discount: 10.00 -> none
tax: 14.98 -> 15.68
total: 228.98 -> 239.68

================================

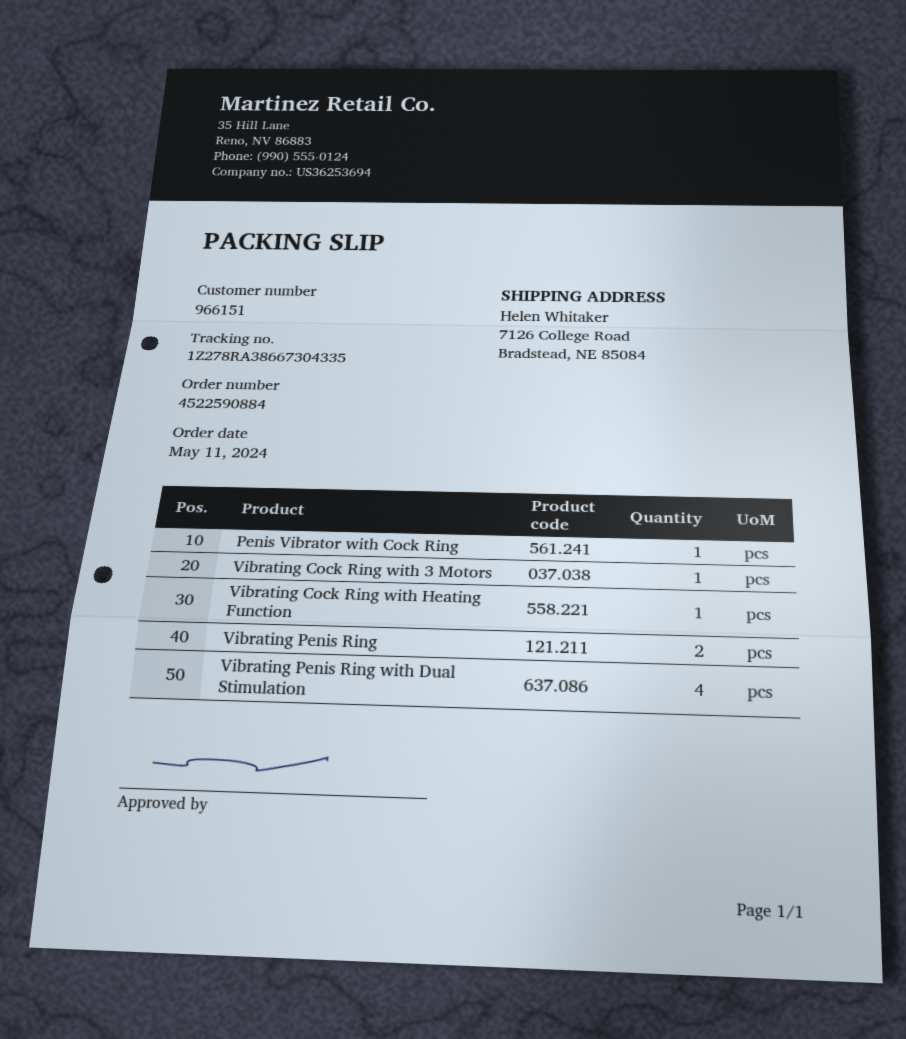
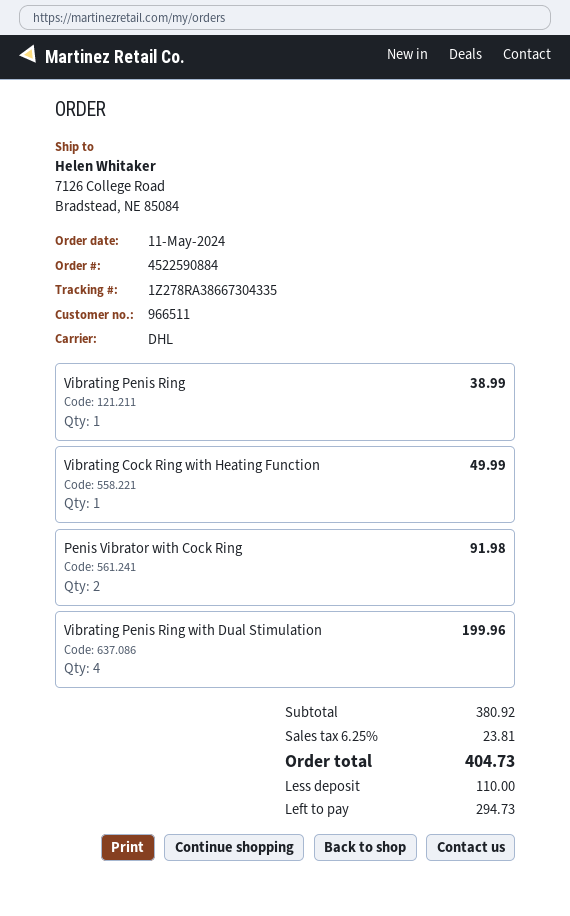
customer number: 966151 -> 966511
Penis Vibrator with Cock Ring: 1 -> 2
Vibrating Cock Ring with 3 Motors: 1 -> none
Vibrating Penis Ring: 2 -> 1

================================

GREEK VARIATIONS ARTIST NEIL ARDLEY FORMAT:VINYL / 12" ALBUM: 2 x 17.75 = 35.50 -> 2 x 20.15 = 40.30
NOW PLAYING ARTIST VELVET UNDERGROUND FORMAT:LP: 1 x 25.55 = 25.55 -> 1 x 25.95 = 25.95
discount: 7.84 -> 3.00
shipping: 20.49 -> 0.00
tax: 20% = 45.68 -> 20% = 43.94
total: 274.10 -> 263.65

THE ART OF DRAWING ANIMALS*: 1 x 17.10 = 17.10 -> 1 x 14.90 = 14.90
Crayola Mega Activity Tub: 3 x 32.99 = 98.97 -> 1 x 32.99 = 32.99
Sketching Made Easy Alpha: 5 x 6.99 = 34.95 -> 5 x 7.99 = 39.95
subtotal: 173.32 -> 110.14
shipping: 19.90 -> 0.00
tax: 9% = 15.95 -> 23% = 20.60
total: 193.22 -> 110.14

================================

**Your assignment:** Set down, exactly as they appear above, all lines from the one that has "discount: 7.84 -> 3.00" down to the one that has "total: 193.22 -> 110.14", including those two and no others.

**Output of the task:**
discount: 7.84 -> 3.00
shipping: 20.49 -> 0.00
tax: 20% = 45.68 -> 20% = 43.94
total: 274.10 -> 263.65

THE ART OF DRAWING ANIMALS*: 1 x 17.10 = 17.10 -> 1 x 14.90 = 14.90
Crayola Mega Activity Tub: 3 x 32.99 = 98.97 -> 1 x 32.99 = 32.99
Sketching Made Easy Alpha: 5 x 6.99 = 34.95 -> 5 x 7.99 = 39.95
subtotal: 173.32 -> 110.14
shipping: 19.90 -> 0.00
tax: 9% = 15.95 -> 23% = 20.60
total: 193.22 -> 110.14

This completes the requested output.